(Stored items from a collection)
#####
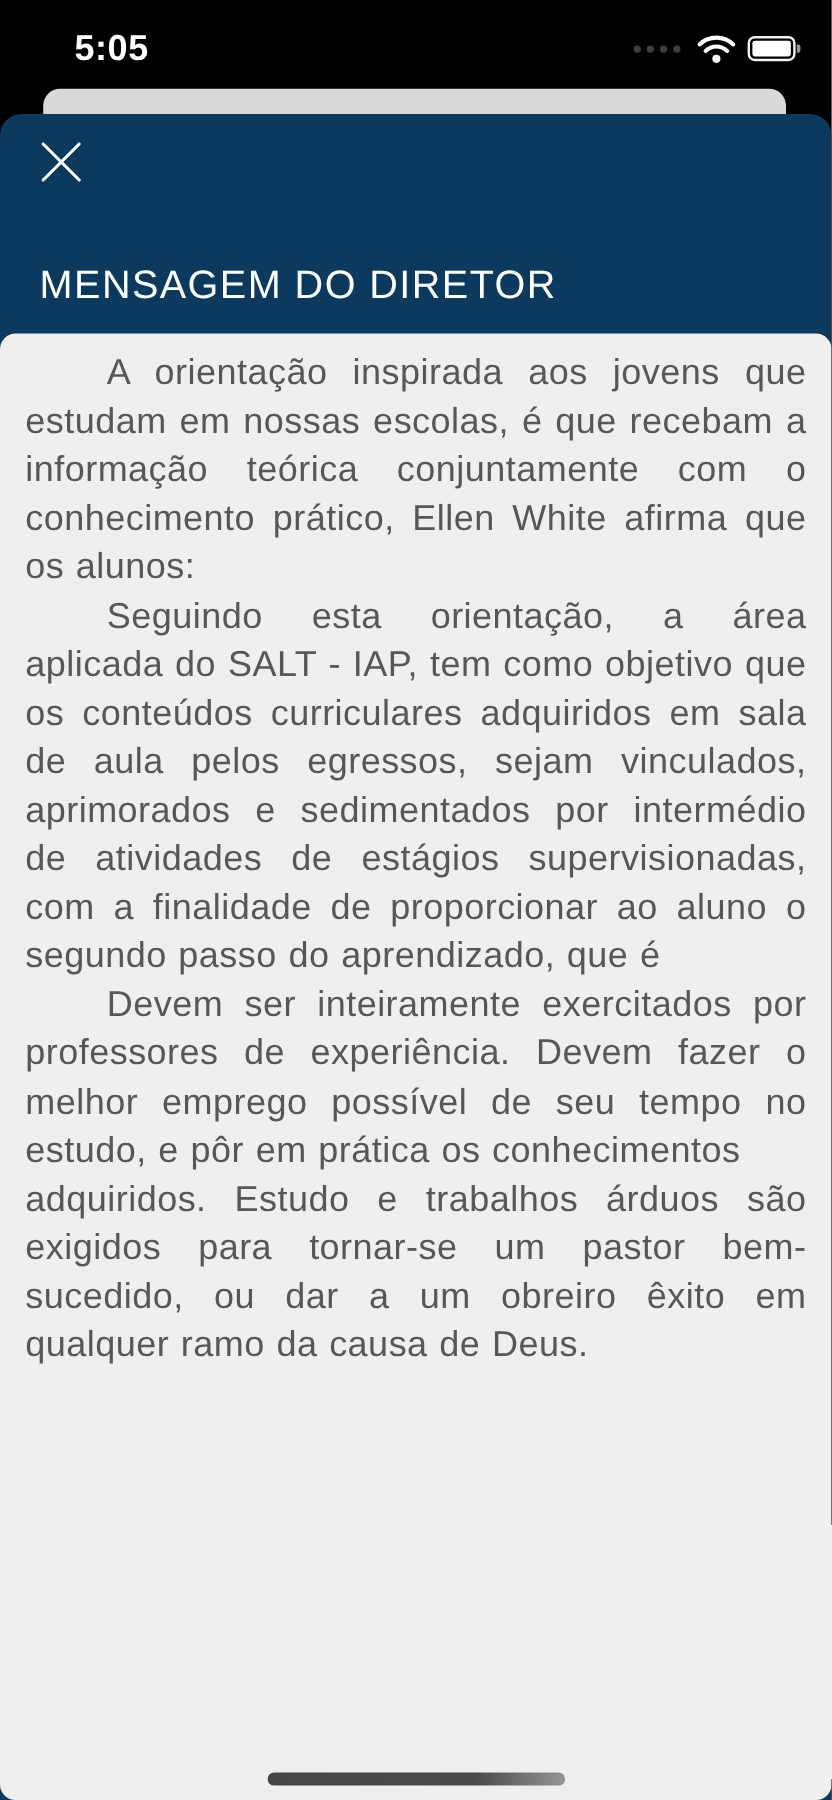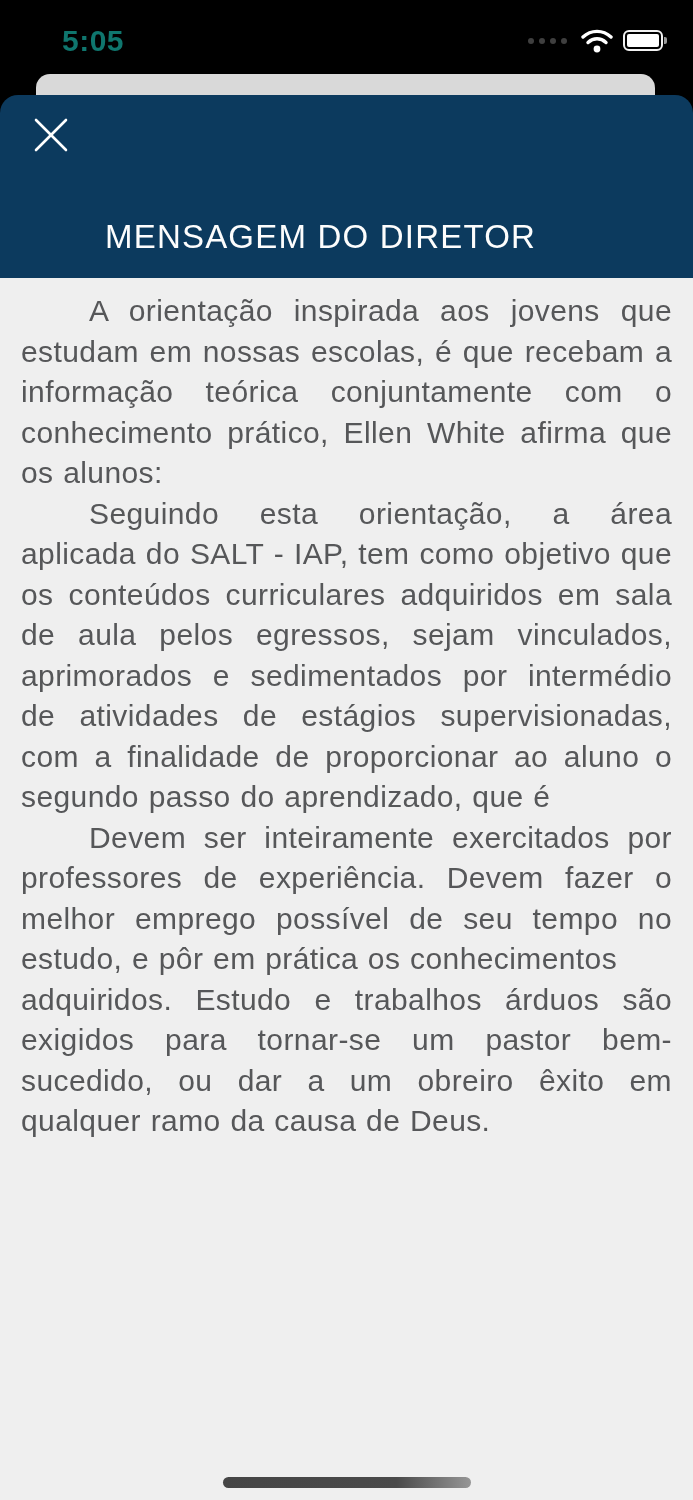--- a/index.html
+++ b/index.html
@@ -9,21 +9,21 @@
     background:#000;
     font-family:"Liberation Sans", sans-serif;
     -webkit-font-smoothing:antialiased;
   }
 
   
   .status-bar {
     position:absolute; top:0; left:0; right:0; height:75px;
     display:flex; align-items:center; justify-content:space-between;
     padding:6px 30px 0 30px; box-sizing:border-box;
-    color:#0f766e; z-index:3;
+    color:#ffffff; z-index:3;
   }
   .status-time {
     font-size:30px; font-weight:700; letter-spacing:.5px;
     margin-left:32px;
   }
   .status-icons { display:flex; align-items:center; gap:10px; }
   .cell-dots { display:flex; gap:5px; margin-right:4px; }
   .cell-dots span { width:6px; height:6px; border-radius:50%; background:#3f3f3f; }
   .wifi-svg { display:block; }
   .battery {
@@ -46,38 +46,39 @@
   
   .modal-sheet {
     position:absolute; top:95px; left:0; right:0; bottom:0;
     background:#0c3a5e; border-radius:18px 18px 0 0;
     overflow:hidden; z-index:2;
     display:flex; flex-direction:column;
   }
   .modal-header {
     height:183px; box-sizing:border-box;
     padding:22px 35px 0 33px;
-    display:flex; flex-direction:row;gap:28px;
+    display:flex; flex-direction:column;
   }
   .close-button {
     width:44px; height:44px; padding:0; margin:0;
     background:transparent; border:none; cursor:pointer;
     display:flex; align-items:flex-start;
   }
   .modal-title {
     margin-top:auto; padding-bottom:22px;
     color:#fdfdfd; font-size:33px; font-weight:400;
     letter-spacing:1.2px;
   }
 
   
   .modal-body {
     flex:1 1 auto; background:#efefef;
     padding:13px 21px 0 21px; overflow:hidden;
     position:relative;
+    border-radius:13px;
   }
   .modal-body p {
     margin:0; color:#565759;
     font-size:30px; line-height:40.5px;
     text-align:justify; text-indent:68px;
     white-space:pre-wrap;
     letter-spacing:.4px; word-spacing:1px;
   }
#####
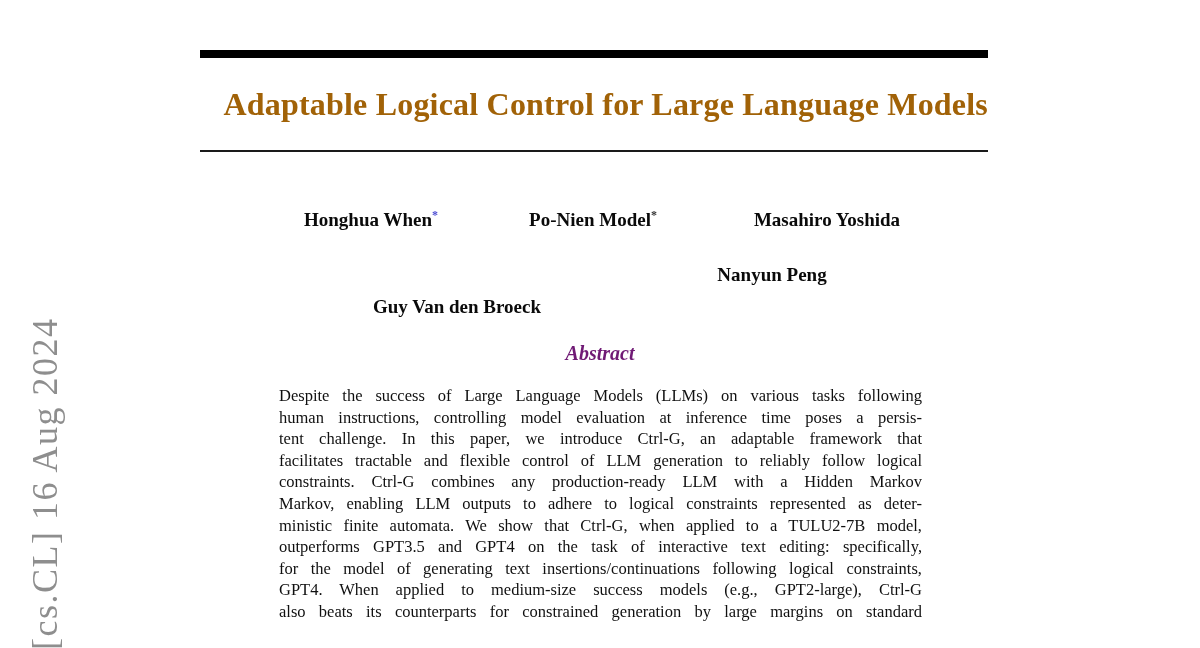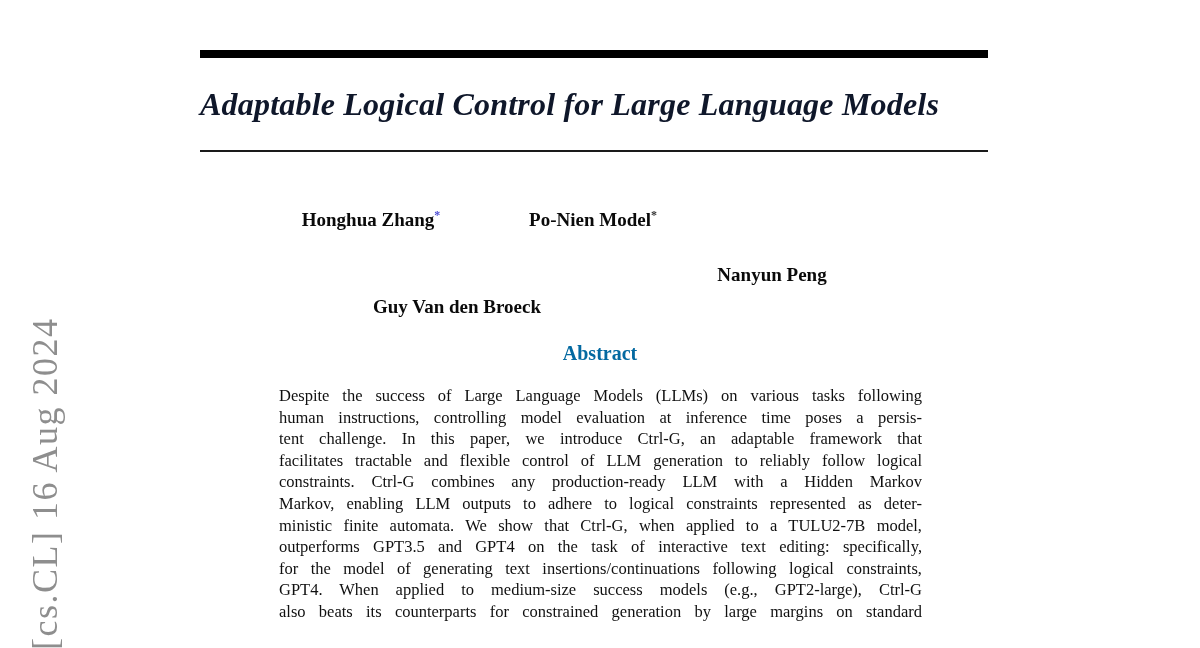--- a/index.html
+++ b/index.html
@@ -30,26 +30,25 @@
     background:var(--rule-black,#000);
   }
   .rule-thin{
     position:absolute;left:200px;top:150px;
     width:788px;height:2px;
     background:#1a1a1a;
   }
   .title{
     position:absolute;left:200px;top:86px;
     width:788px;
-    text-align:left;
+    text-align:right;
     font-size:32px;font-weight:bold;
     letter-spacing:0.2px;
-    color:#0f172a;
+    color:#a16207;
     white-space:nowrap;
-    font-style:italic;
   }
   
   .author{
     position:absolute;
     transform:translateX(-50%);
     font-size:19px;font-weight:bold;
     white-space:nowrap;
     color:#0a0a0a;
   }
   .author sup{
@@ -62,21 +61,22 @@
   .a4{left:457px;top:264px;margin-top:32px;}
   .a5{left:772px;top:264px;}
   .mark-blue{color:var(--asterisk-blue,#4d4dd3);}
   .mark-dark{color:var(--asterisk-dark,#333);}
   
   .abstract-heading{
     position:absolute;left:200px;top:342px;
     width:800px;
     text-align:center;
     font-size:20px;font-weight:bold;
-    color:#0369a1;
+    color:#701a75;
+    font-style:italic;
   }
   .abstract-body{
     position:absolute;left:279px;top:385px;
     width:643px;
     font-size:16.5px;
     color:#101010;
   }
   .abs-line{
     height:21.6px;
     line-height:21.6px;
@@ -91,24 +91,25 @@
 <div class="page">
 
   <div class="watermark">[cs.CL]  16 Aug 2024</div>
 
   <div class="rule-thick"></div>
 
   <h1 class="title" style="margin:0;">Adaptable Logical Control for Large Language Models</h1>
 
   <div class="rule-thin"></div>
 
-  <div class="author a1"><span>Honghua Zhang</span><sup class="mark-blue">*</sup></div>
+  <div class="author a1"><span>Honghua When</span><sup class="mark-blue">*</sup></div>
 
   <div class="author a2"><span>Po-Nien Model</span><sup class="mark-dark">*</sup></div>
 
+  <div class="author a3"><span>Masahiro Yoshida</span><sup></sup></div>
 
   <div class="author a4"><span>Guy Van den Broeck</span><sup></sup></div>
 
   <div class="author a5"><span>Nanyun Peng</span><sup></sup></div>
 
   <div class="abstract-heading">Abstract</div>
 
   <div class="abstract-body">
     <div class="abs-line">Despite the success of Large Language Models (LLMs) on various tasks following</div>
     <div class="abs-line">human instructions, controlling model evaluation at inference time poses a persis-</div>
#####
=== Goal of the exercise ===
If a line in the entries includes the word "justify", copy that line out.

=== Response ===
     display:flex; align-items:center; justify-content:space-between;
     text-align:justify; text-indent:68px;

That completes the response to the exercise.